Thornton’s career began to take off when she moved to Houston in 1948. “A new kind of popular blues was coming out of the clubs in Texas and Los Angeles, full of brass horns, jumpy rhythms, and wisecracking lyrics.”
She signed a recording contract with Peacock Records in 1951 and performed at the Apollo Theater in 1952. Also in 1952,it was her third Peacock date with Johnny Otis’ band that proved the winner. With Pete Lewis laying down some truly nasty guitar behind her, Big Mama shouted “Hound Dog,” a tune whose authorship remains a bone of contention to this day (both Otis and the team of Jerry Leiber and Mike Stoller have claimed authorship), and soon hit the road a star. Songwriters Leiber and Stoller, were present at the recording, with Leiber demonstrating the song in the vocal style they had envisioned. The record was produced by them. Otis played drums after the original drummer was unable to play an particular part. It was actually the first recording ever produced by Leiber and Stoller. The record went to number one on the R&B chart.

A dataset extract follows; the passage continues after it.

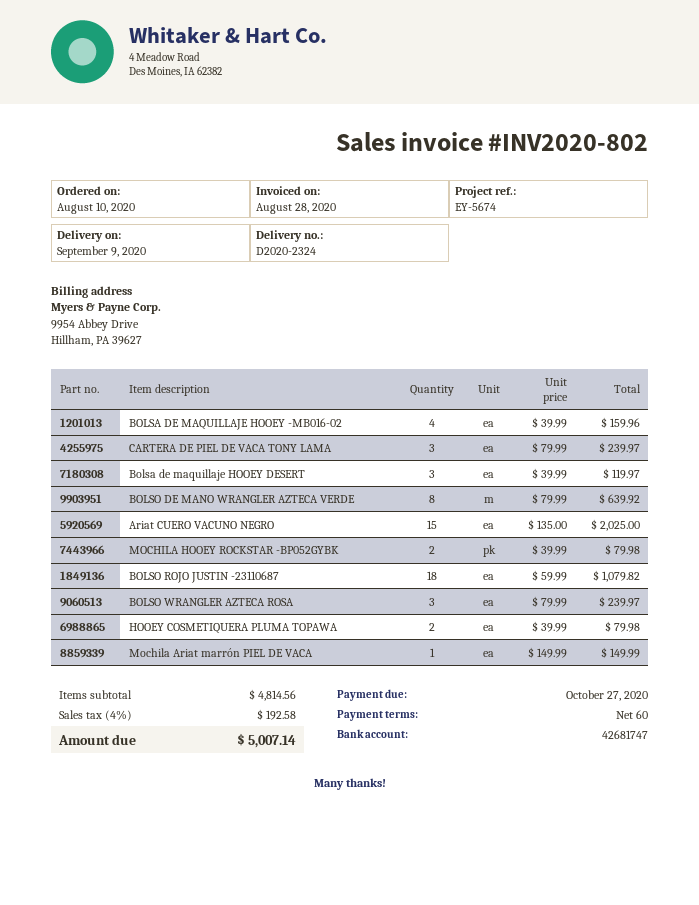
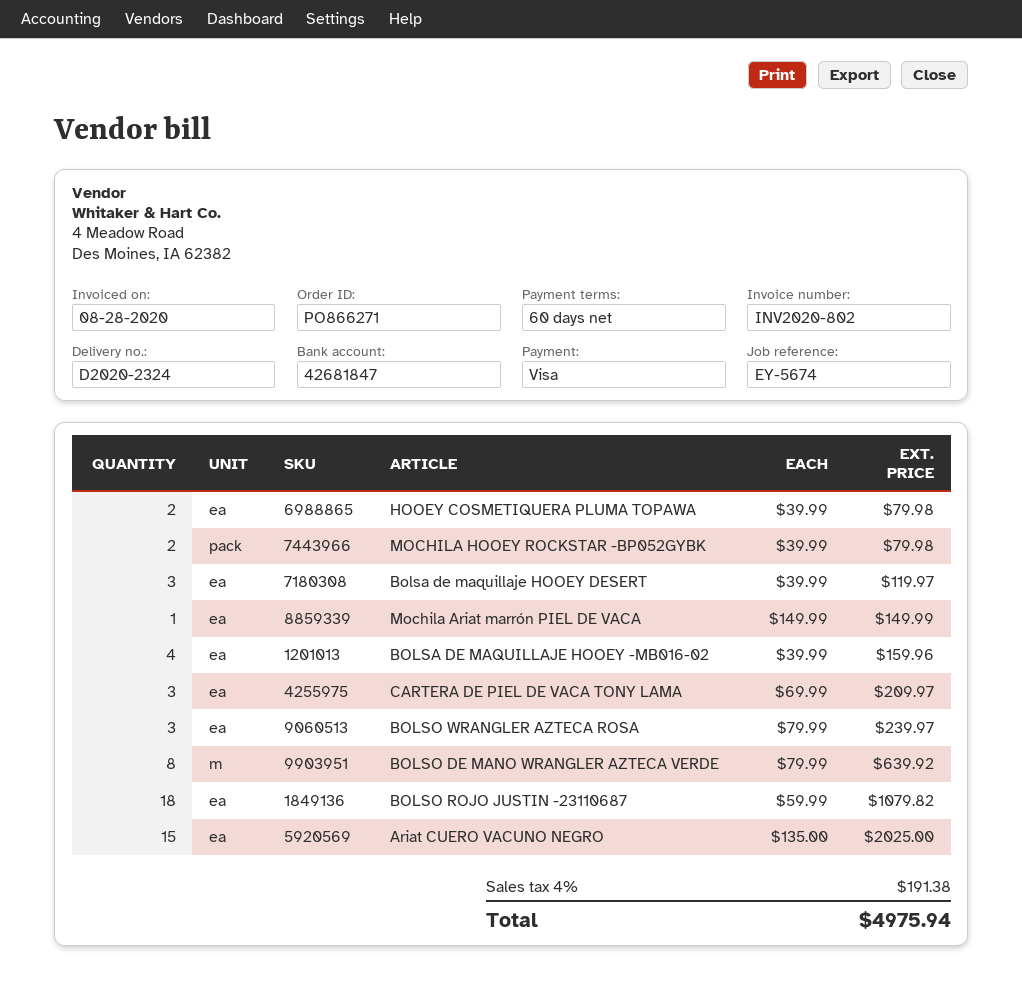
bank account: 42681747 -> 42681847
CARTERA DE PIEL DE VACA TONY LAMA: 3 x 79.99 = 239.97 -> 3 x 69.99 = 209.97
tax: 4% = 192.58 -> 4% = 191.38
total: 5007.14 -> 4975.94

The record made her a star for a while, but she saw little of the profits. Even though Thornton cut some fine Peacock follow-ups — “I Smell a Rat,” “Stop Hoppin’ on Me,” “The Fish,” “Just like a Dog” — through 1957, she never again reached the hit parade. Even Elvis was apparently unaware of her; he was handed “Hound Dog” by Freddie Bell, a Vegas lounge rocker.
On Christmas Day 1954 in a Houston, Texas theatre she witnessed fellow performer Johnny Ace, also signed to Duke and Peacock record labels, accidentally shoot and kill himself while playing with a .22 pistol. Thornton continued to record for Peacock until 1957 and performed in R&B package tours with Junior Parker and Esther Phillips. Thornton originally recorded her song “Ball ‘n’ Chain” for Bay-Tone Records in the early 1960s, “and though the label chose not to release the song, they did hold on to the copyright, which meant that Thornton missed out on the publishing royalties when Janis Joplin recorded the song later in the decade.”
As her career began to fade in the late 1950s and early 1960s, she left Houston and relocated to the San Francisco Bay area, “playing clubs in San Francisco and L.A. and recording for a succession of labels”, notably the Berkeley-based Arhoolie Records. In 1965, she toured with the American Folk Blues Festival in Europe, where her success was notable “because very few female blues singers at that time had ever enjoyed success across the Atlantic.” While in England that year, she recorded her first album for Arhoolie, Big Mama Thornton – In Europe. It featured backing by blues veterans Buddy Guy (guitar), Fred Below (drums), Eddie Boyd (keyboards), Jimmy Lee Robinson (bass), and Walter “Shakey” Horton (harmonica), except for three songs on which Fred McDowell provided acoustic slide guitar.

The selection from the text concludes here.